Bonfire night is still a part of our heritage here in Newfoundland Labrador, although many restrictions have been put in place by municipalities and government. As children, at school, we would talk about the big bonfire we had the previous Guy Fawkes Night. Someone would always try to lay claim to the largest fire and talk about the number of tires they had piled in the fire.
When our son was around 12 years old, him and a group of friends spent weeks preparing for their bonfire. He would come home and talk about the number of tires they had and other materials they had gathered. We warned him about being careful and not to place any propane tanks, aerosol cans or explosive items in the fire. We should have been more pro-active in checking out the pile but we were not.
The fire was huge and aerosol cans were flying like missiles through the woods. Someone called the fire department and they came and got it under control. It was one of the bigger bonfires that I have seen. The heat was so extreme that you had to stand a long way from the actual fire.
There is a story in Daniel 3 about three young men being thrown into a fiery furnace. Their names were Shadrach, Meshach and Abednego. They were among the captives who were brought from Jerusalem by Nebuchadnezzar, king of Babylon, when he conquered Judah.

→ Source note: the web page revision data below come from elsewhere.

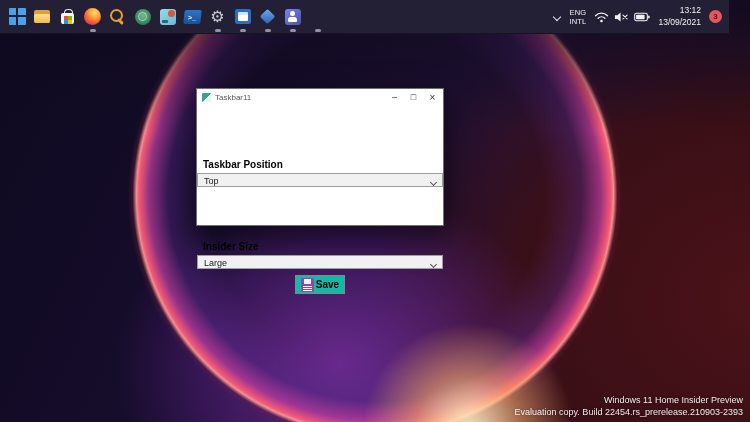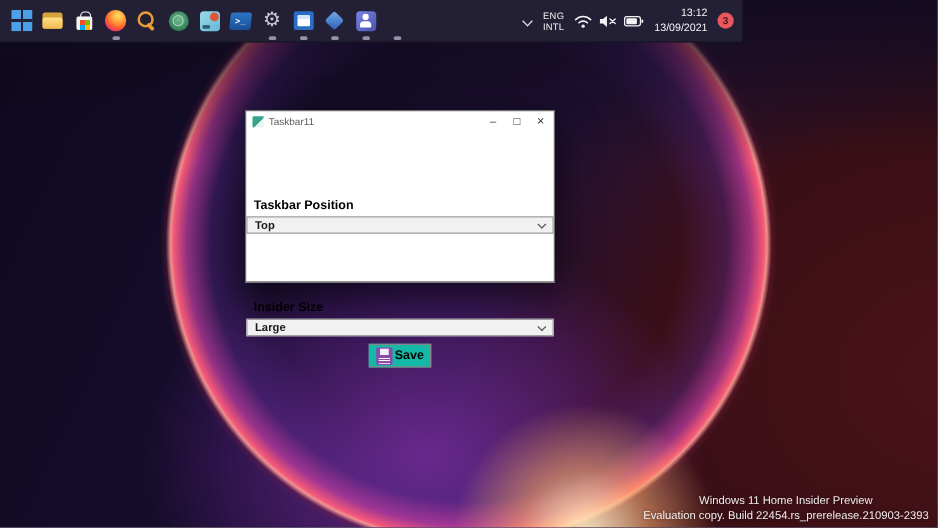--- a/index.html
+++ b/index.html
@@ -25,7 +25,7 @@
   }
 
   
-  .taskbar { position:absolute; top:0; left:0; width:594px; height:34px;
+  .taskbar { position:absolute; top:0; left:0; width:729px; height:34px;
     background:#232036; display:flex; align-items:center; justify-content:space-between;
     border-bottom:1px solid rgba(0,0,0,0.35); z-index:5; }
   .app-row { display:flex; align-items:center; padding-left:5px; }

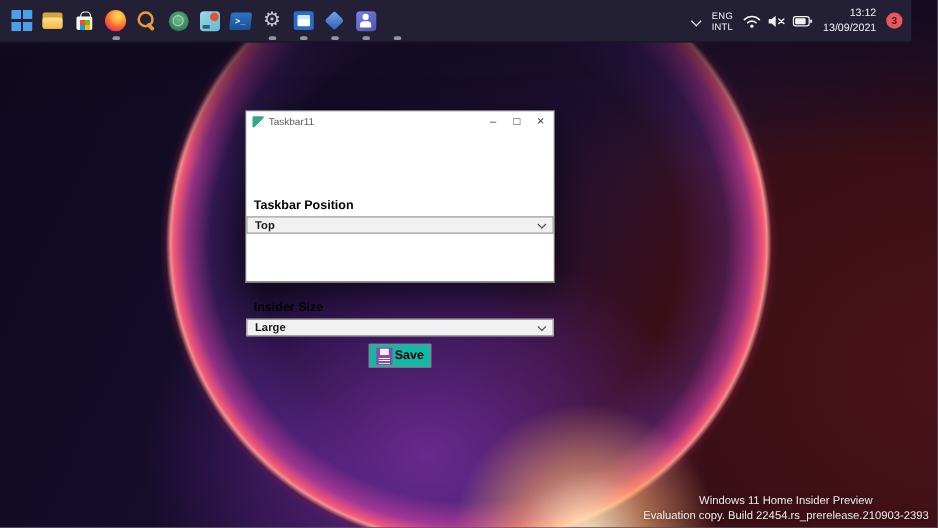--- a/index.html
+++ b/index.html
@@ -81,7 +81,7 @@
   .wctl { width:15px; text-align:center; font-size:9px; color:#333; line-height:15px; cursor:pointer; }
   .wctl.close { font-size:10px; }
   .f-label { font-weight:bold; font-size:10px; color:#000; padding:6px 6px 3px 6px;margin-top:48px; }
-  .combo { width:100%; height:14px; background:#f1f1f1; border:1px solid #9f9f9f; display:flex; align-items:center; padding:0 6px; font-size:9px; color:#1a1a1a; cursor:pointer;font-weight:bold; }
+  .combo { width:100%; height:14px; background:#f1f1f1; border:1px solid #9f9f9f; display:flex; align-items:flex-end; padding:0 6px; font-size:9px; color:#1a1a1a; cursor:pointer; }
   .combo .cchev { margin-left:auto; width:6px; height:6px; position:relative; }
   .combo .cchev::after { content:""; position:absolute; top:0; left:0.5px; width:4px; height:4px; border-right:1.2px solid #555; border-bottom:1.2px solid #555; transform:rotate(45deg); }
   .save-row { display:flex; justify-content:center; margin-top:6px; }

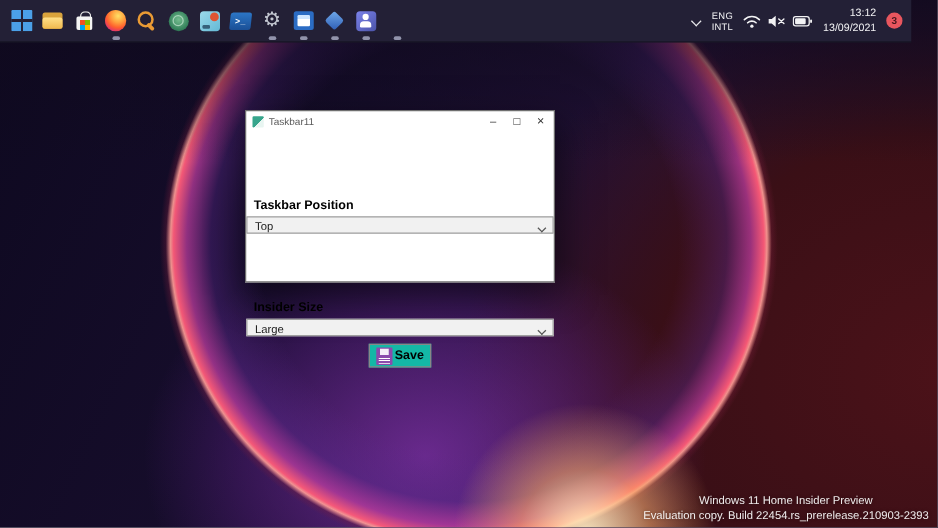--- a/index.html
+++ b/index.html
@@ -93,7 +93,7 @@
   .save-txt { font-size:10px; font-weight:bold; color:#000; }
 
   
-  .watermark { position:absolute; right:7px; bottom:4px; text-align:center; color:rgba(255,255,255,0.92);
+  .watermark { position:absolute; right:7px; bottom:4px; text-align:right; color:rgba(255,255,255,0.92);
     font-size:9px; line-height:1.35; z-index:4; text-shadow:0 0 3px rgba(0,0,0,0.4); }
 </style>
 </head>

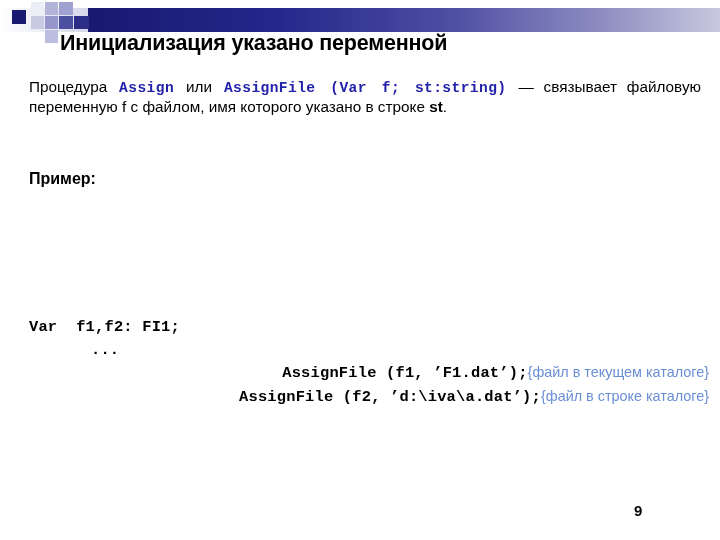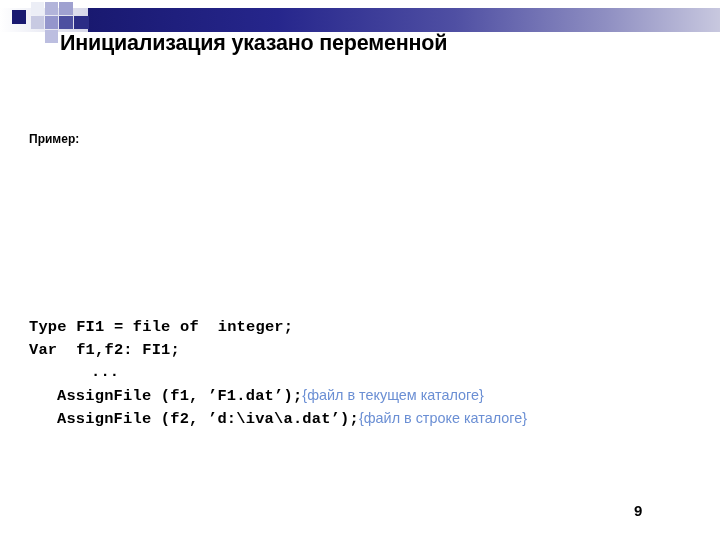--- a/index.html
+++ b/index.html
@@ -143,6 +143,7 @@
 
 <div class="body-area">
 
+  <p class="para para-indent"><span>Процедура </span><span class="mono-blue" style="margin: 0px 2px;">Assign</span><span> или </span><span class="mono-blue" style="margin: 0px 2px;">AssignFile (Var f; st:string)</span><span> — связывает файловую переменную f с файлом, имя которого указано в строке </span><span class="bold-st">st</span><span>.</span></p>
 
   <div class="gap-1"></div>
 

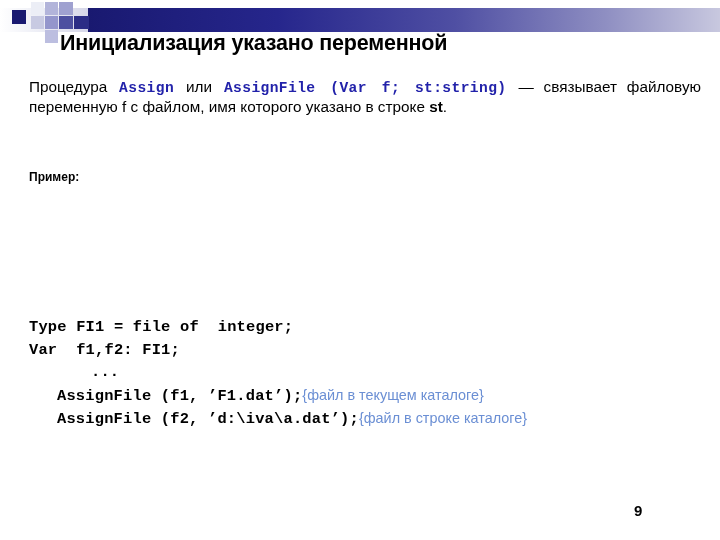--- a/index.html
+++ b/index.html
@@ -80,7 +80,7 @@
   .gap-2 { height: 20px; }
 
   .example-label {
-    font-size: 12px;
+    font-size: 16px;
     font-weight: bold;
     color: #000000;
   }

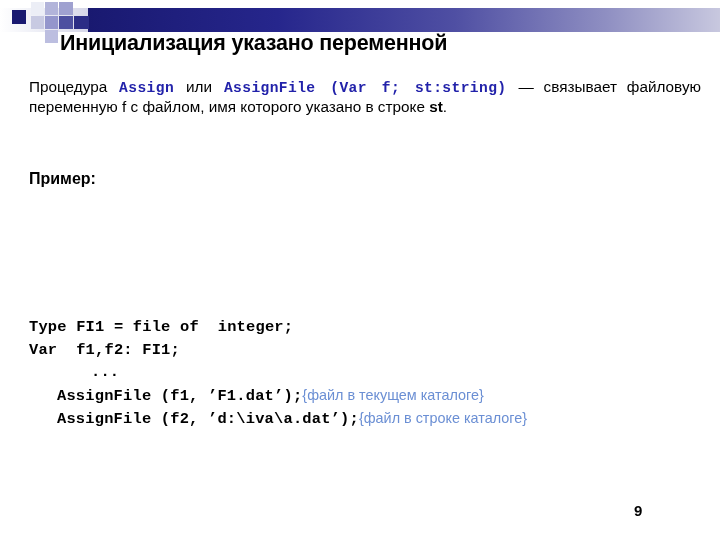--- a/index.html
+++ b/index.html
@@ -155,7 +155,6 @@
 </div>
 
 <div class="code-block">
-  <div class="code-line">Type FI1 = file of  integer;</div>
   <div class="code-line">Var  f1,f2: FI1;</div>
   <div class="code-line ind-dots">...</div>
   <div class="code-line ind-call"><span>AssignFile (f1, ’F1.dat’);</span><span class="comment">{файл в текущем каталоге}</span></div>

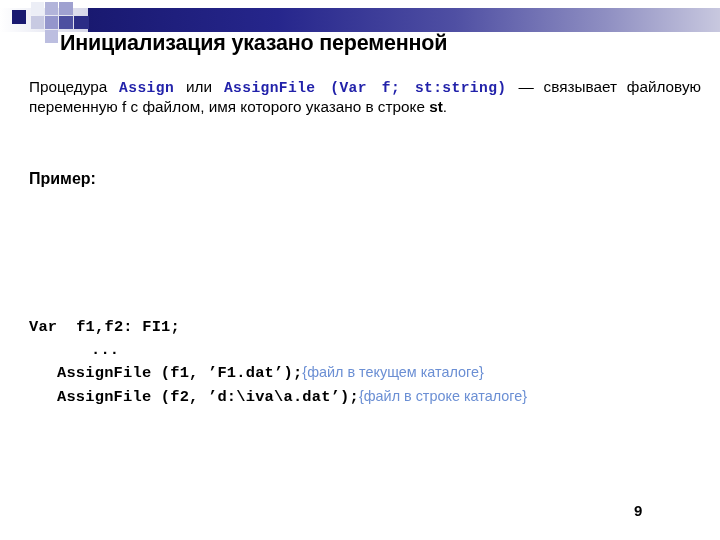--- a/index.html
+++ b/index.html
@@ -102,7 +102,7 @@
     line-height: 22.5px;
   }
   .code-line.ind-dots { padding-left: 62px; }
-  .code-line.ind-call { padding-left: 28px; }
+  .code-line.ind-call { padding-left: 28px; text-align: right; }
   .comment {
     color: #6b8fd4;
     font-family: "Liberation Sans", sans-serif;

They were among those chosen by wise men of Babylon as ordered by King Nebuchadnezzar to be trained to help him rule his people. Shadrach, Meshach and Abednego were taught in all the knowledge of the Chaldeans. After three years of training they were taken into the king’s palace for His approval.
They proved to be faithful to the king and wise in their rule over those whom they were responsible for. The king was pleased with them, however there were those who were jealous because they had risen to such providence in the Babylonian kingdom.